Deep learning (DL) tools developed on adult data sets may not generalize well to pediatric patients, posing potential safety risks. We evaluated the performance of TotalSegmentator, a state-of-the-art adult-trained CT organ segmentation model, on a subset of organs in a pediatric CT dataset and explored optimization strategies to improve pediatric segmentation performance. TotalSegmentator was retrospectively evaluated on abdominal CT scans from an external adult dataset (n = 300) and an external pediatric data set (n = 359). Generalizability was quantified by comparing Dice scores between adult and pediatric external data sets using Mann-Whitney U tests. Two DL optimization approaches were then evaluated: (1) 3D nnU-Net model trained on only pediatric data, and (2) an adult nnU-Net model fine-tuned on the pediatric cases. Our results show TotalSegmentator had significantly lower overall mean Dice scores on pediatric vs. adult CT scans (0.73 vs. 0.81, P < .001) demonstrating limited generalizability to pediatric CT scans.

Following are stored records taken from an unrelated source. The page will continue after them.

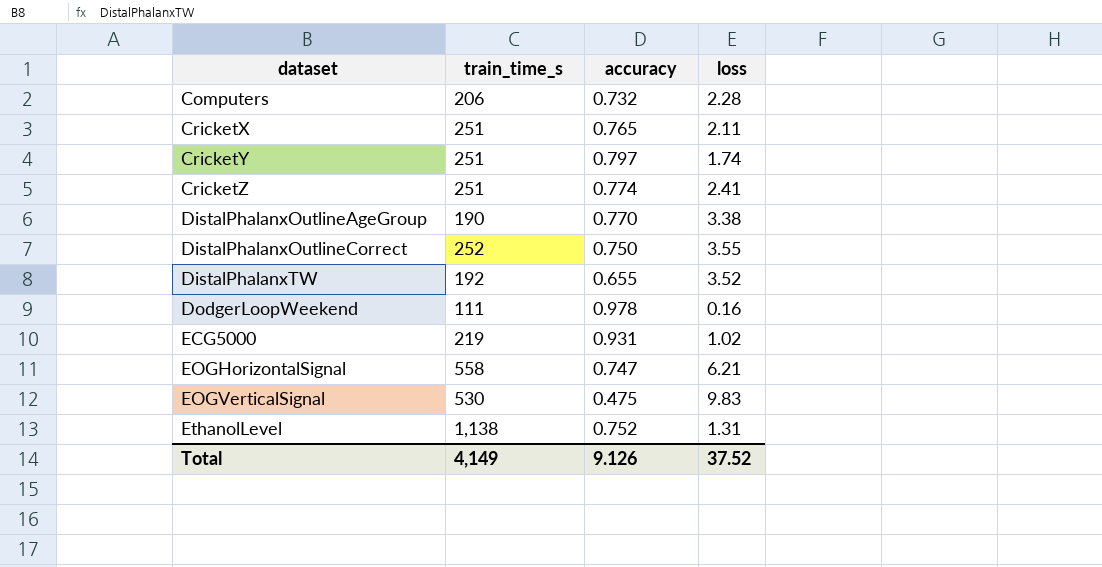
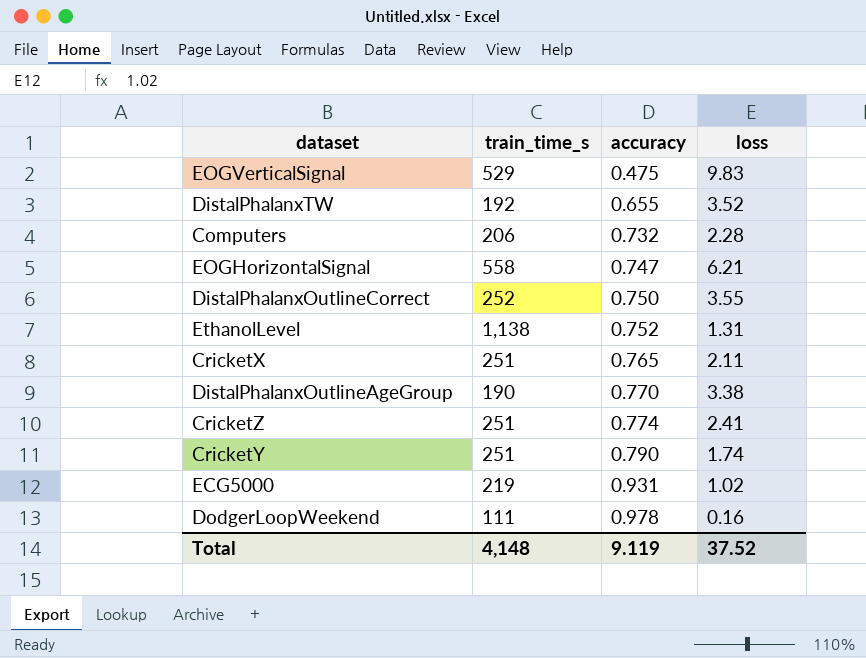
row order: dataset ascending -> accuracy ascending
EOGVerticalSignal | train_time_s: 530 -> 529
CricketY | accuracy: 0.797 -> 0.790
Total | train_time_s: 4,149 -> 4,148
Total | accuracy: 9.126 -> 9.119

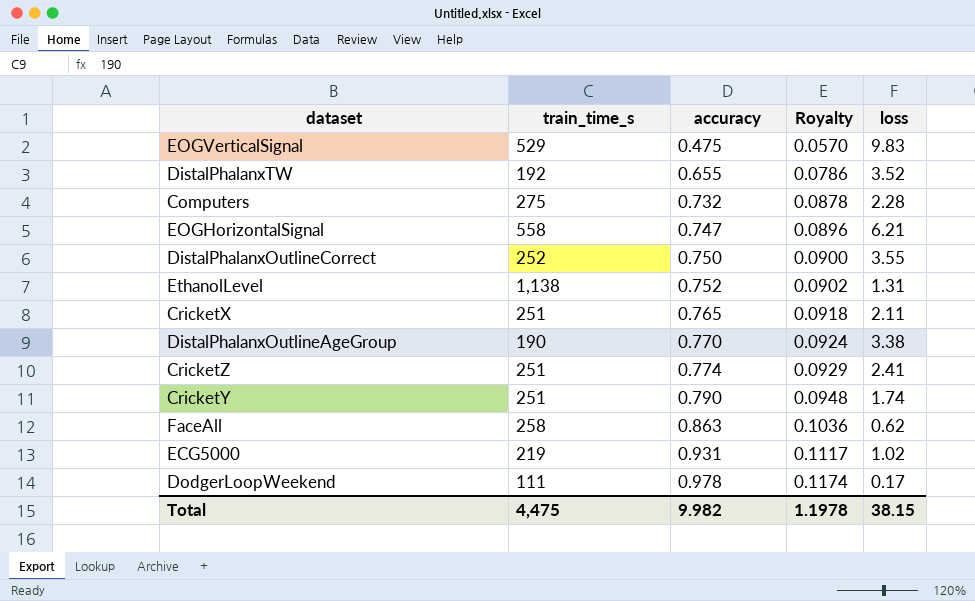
column Royalty | formula: none -> [accuracy] * 0.12
Computers | train_time_s: 206 -> 275
row FaceAll: none -> 258 | 0.863 | 0.1036 | 0.62
DodgerLoopWeekend | loss: 0.16 -> 0.17
Total | train_time_s: 4,148 -> 4,475
Total | accuracy: 9.119 -> 9.982
Total | loss: 37.52 -> 38.15

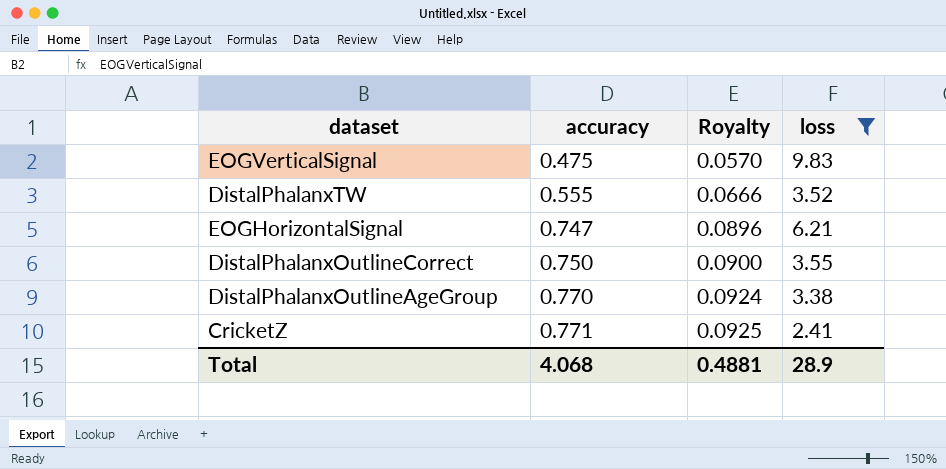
filter: none -> loss >= 2.41
column train_time_s | position: 2 -> none
DistalPhalanxTW | accuracy: 0.655 -> 0.555
DistalPhalanxTW | Royalty: 0.0786 -> 0.0666
CricketZ | accuracy: 0.774 -> 0.771
CricketZ | Royalty: 0.0929 -> 0.0925
Total | accuracy: 9.982 -> 4.068
Total | Royalty: 1.1978 -> 0.4881
Total | loss: 38.15 -> 28.9

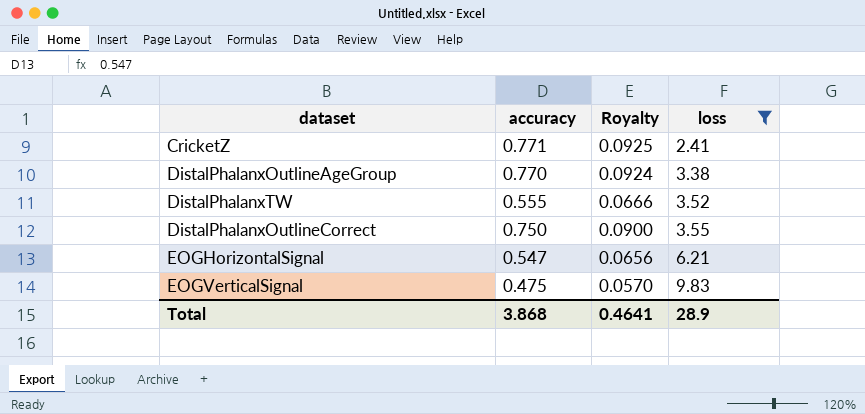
row order: accuracy ascending -> loss ascending
EOGHorizontalSignal | accuracy: 0.747 -> 0.547
EOGHorizontalSignal | Royalty: 0.0896 -> 0.0656
Total | accuracy: 4.068 -> 3.868
Total | Royalty: 0.4881 -> 0.4641

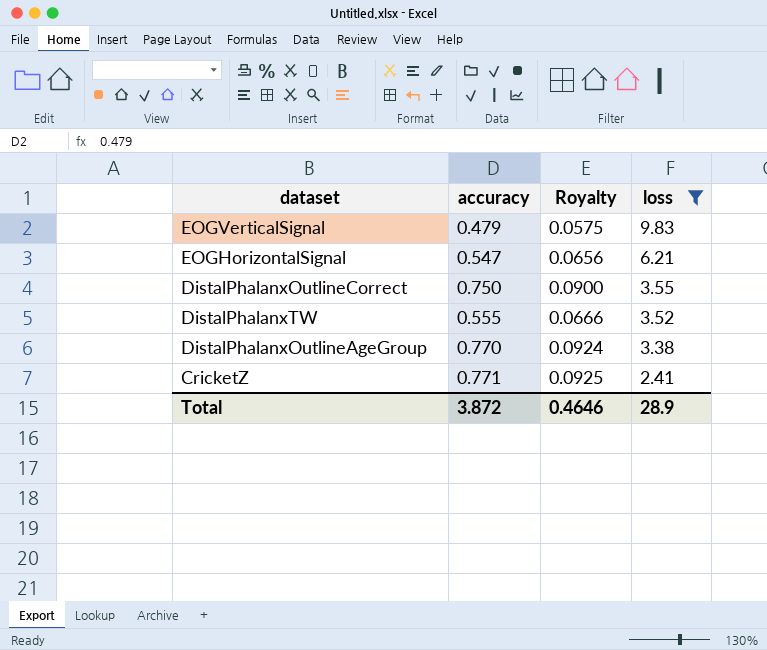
row order: loss ascending -> loss descending
EOGVerticalSignal | accuracy: 0.475 -> 0.479
EOGVerticalSignal | Royalty: 0.0570 -> 0.0575
Total | accuracy: 3.868 -> 3.872
Total | Royalty: 0.4641 -> 0.4646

Stratified by organ, there was lower mean pediatric Dice score for four organs (P < .001, all): right and left adrenal glands (right adrenal, 0.41 [0.39-0.43] vs. 0.69 [0.66-0.71]; left adrenal, 0.35 [0.32-0.37] vs. 0.68 [0.65-0.71]); duodenum (0.47 [0.45-0.49] vs. 0.67 [0.64-0.69]); and pancreas (0.73 [0.72-0.74] vs. 0.79 [0.77-0.81]). Performance on pediatric CT scans improved by developing pediatric-specific models and fine-tuning an adult-trained model on pediatric images where both methods significantly improved segmentation accuracy over TotalSegmentator for all organs, especially for smaller anatomical structures (e.g., > 0.2 higher mean Dice for adrenal glands; P < .001).
Keywords: Age bias; Model generalizability; Multi-Organ image segmentation; Transfer learning.
© 2024. The Author(s) under exclusive licence to Society for Imaging Informatics in Medicine.